• [Exercise prompt] For every entry that follows, return an identical copy.

(Records excerpted from a collection)
********************

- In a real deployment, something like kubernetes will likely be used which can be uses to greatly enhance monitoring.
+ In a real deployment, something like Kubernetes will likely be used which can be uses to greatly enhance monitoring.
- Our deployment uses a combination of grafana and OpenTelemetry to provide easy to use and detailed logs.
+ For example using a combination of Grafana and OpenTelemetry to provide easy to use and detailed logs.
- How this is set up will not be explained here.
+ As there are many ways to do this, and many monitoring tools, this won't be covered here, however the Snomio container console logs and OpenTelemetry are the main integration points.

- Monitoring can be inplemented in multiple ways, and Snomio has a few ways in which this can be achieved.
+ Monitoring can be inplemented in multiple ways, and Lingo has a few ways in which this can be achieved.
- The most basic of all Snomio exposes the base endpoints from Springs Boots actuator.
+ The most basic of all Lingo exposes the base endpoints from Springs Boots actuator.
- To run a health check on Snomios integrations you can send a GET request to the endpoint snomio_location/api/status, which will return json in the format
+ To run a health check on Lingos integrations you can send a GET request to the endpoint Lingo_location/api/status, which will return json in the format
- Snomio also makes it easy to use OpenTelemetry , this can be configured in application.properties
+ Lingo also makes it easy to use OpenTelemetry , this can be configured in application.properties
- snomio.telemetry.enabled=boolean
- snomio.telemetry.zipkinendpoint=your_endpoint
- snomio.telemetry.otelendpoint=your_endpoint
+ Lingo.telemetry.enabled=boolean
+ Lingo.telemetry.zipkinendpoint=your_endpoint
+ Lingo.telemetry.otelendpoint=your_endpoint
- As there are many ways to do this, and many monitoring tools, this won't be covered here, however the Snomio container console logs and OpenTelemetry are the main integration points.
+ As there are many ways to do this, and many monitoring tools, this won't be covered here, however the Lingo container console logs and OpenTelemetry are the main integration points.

********************

• [Response to the exercise]
- In a real deployment, something like kubernetes will likely be used which can be uses to greatly enhance monitoring.
+ In a real deployment, something like Kubernetes will likely be used which can be uses to greatly enhance monitoring.
- Our deployment uses a combination of grafana and OpenTelemetry to provide easy to use and detailed logs.
+ For example using a combination of Grafana and OpenTelemetry to provide easy to use and detailed logs.
- How this is set up will not be explained here.
+ As there are many ways to do this, and many monitoring tools, this won't be covered here, however the Snomio container console logs and OpenTelemetry are the main integration points.

- Monitoring can be inplemented in multiple ways, and Snomio has a few ways in which this can be achieved.
+ Monitoring can be inplemented in multiple ways, and Lingo has a few ways in which this can be achieved.
- The most basic of all Snomio exposes the base endpoints from Springs Boots actuator.
+ The most basic of all Lingo exposes the base endpoints from Springs Boots actuator.
- To run a health check on Snomios integrations you can send a GET request to the endpoint snomio_location/api/status, which will return json in the format
+ To run a health check on Lingos integrations you can send a GET request to the endpoint Lingo_location/api/status, which will return json in the format
- Snomio also makes it easy to use OpenTelemetry , this can be configured in application.properties
+ Lingo also makes it easy to use OpenTelemetry , this can be configured in application.properties
- snomio.telemetry.enabled=boolean
- snomio.telemetry.zipkinendpoint=your_endpoint
- snomio.telemetry.otelendpoint=your_endpoint
+ Lingo.telemetry.enabled=boolean
+ Lingo.telemetry.zipkinendpoint=your_endpoint
+ Lingo.telemetry.otelendpoint=your_endpoint
- As there are many ways to do this, and many monitoring tools, this won't be covered here, however the Snomio container console logs and OpenTelemetry are the main integration points.
+ As there are many ways to do this, and many monitoring tools, this won't be covered here, however the Lingo container console logs and OpenTelemetry are the main integration points.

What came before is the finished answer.